(Beginning of Dataset entries)

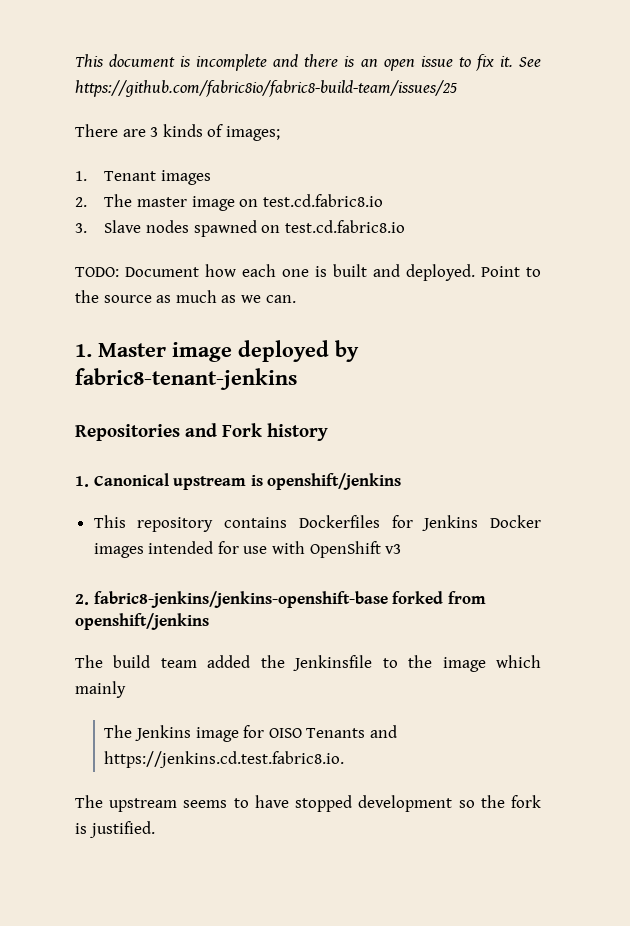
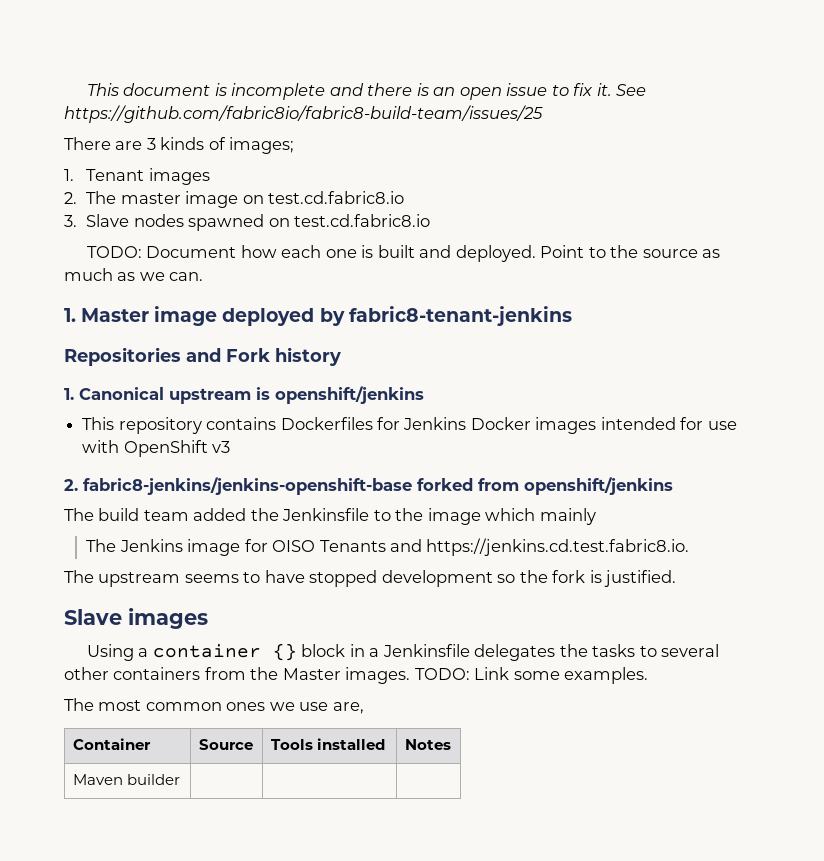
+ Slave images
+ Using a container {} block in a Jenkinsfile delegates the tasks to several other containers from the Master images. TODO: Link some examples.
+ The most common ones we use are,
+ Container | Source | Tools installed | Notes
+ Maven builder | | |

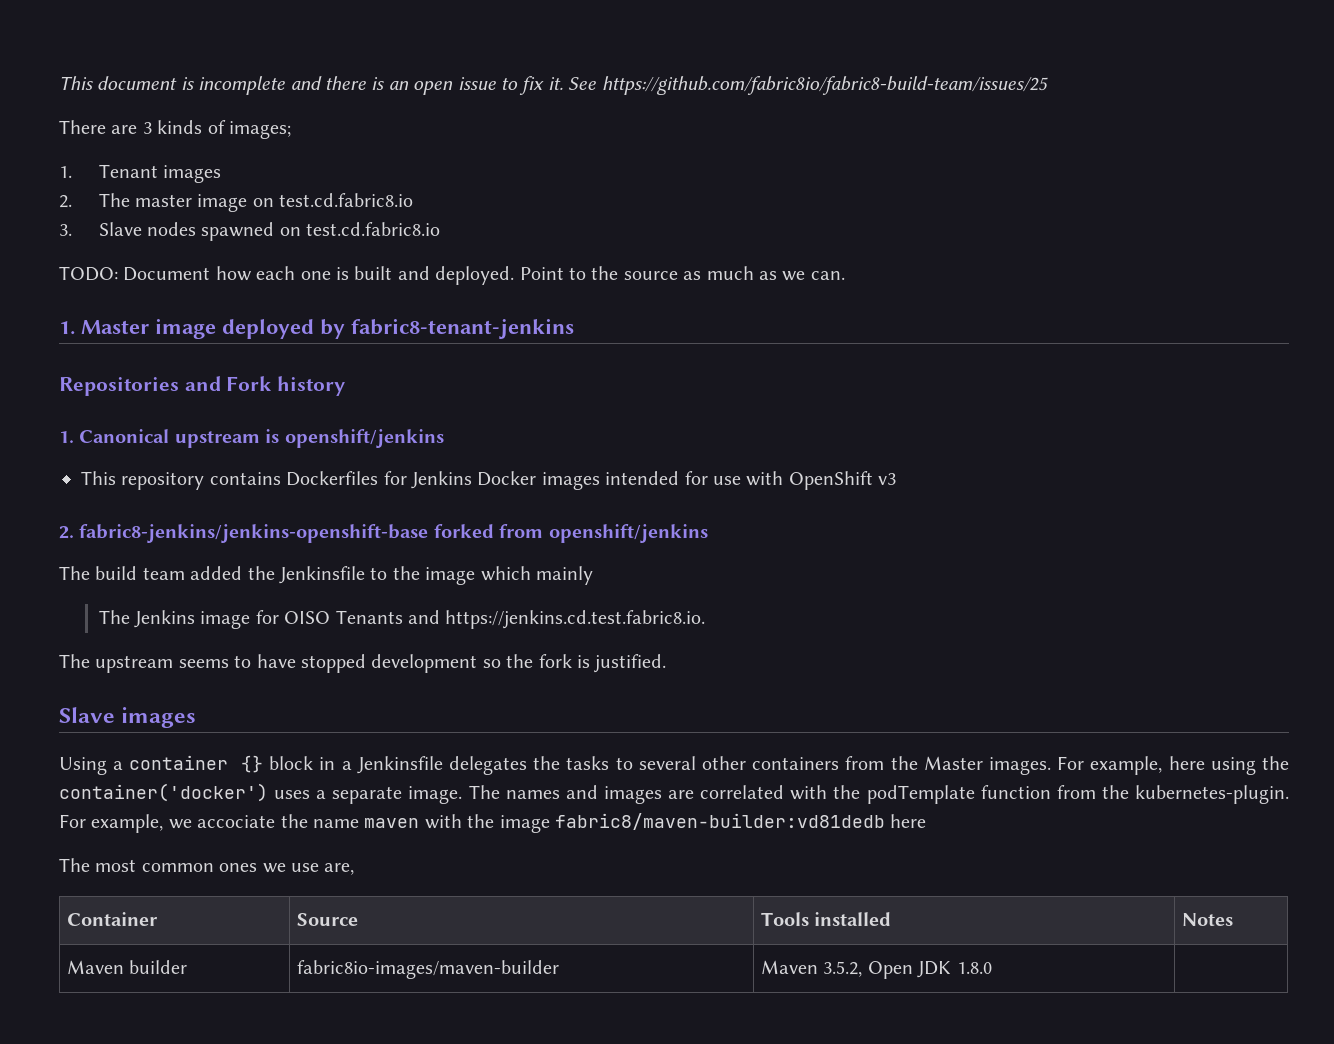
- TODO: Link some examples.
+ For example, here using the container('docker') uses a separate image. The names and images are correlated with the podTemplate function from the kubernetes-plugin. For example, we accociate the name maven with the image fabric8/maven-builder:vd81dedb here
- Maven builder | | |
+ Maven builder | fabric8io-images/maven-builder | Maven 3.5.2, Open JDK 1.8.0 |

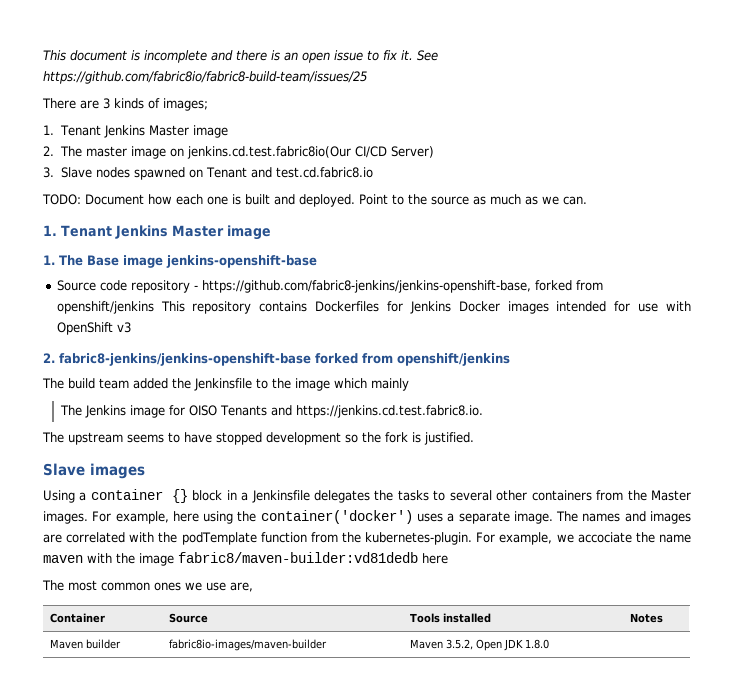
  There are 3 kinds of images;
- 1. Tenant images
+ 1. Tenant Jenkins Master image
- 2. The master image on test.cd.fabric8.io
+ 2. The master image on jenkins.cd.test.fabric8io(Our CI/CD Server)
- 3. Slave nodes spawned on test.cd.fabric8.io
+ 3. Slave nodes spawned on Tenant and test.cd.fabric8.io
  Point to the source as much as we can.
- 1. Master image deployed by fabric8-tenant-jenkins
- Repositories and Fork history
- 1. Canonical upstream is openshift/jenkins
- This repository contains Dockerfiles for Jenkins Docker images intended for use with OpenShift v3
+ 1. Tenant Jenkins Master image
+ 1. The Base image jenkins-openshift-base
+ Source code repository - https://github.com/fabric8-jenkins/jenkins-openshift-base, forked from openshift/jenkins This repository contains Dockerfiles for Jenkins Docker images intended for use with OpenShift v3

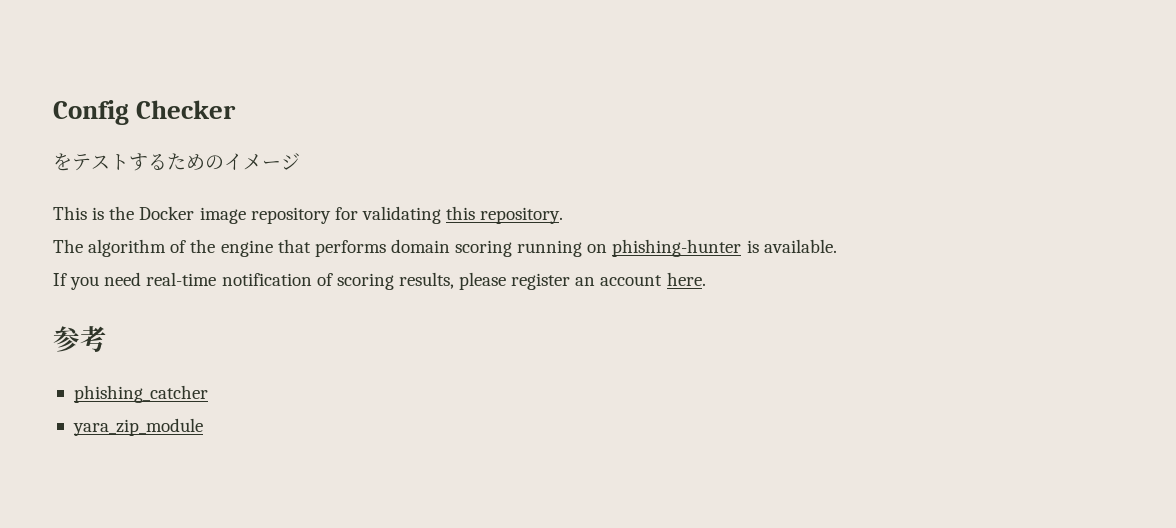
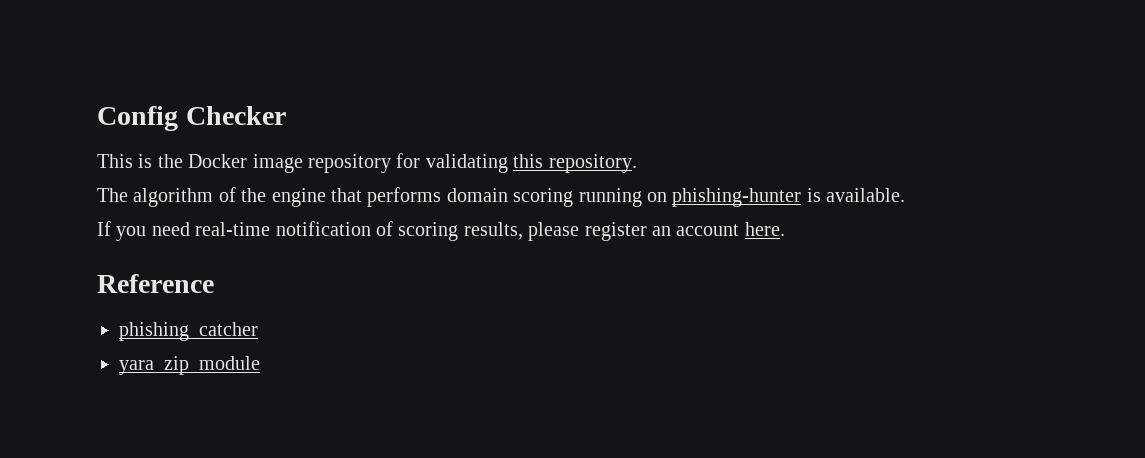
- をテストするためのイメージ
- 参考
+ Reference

(End of Dataset entries)

## Required action
Wherever a line in the entries holds "builder", copy that line.

## Worked solution
+ Maven builder | | |
+ For example, here using the container('docker') uses a separate image. The names and images are correlated with the podTemplate function from the kubernetes-plugin. For example, we accociate the name maven with the image fabric8/maven-builder:vd81dedb here
- Maven builder | | |
+ Maven builder | fabric8io-images/maven-builder | Maven 3.5.2, Open JDK 1.8.0 |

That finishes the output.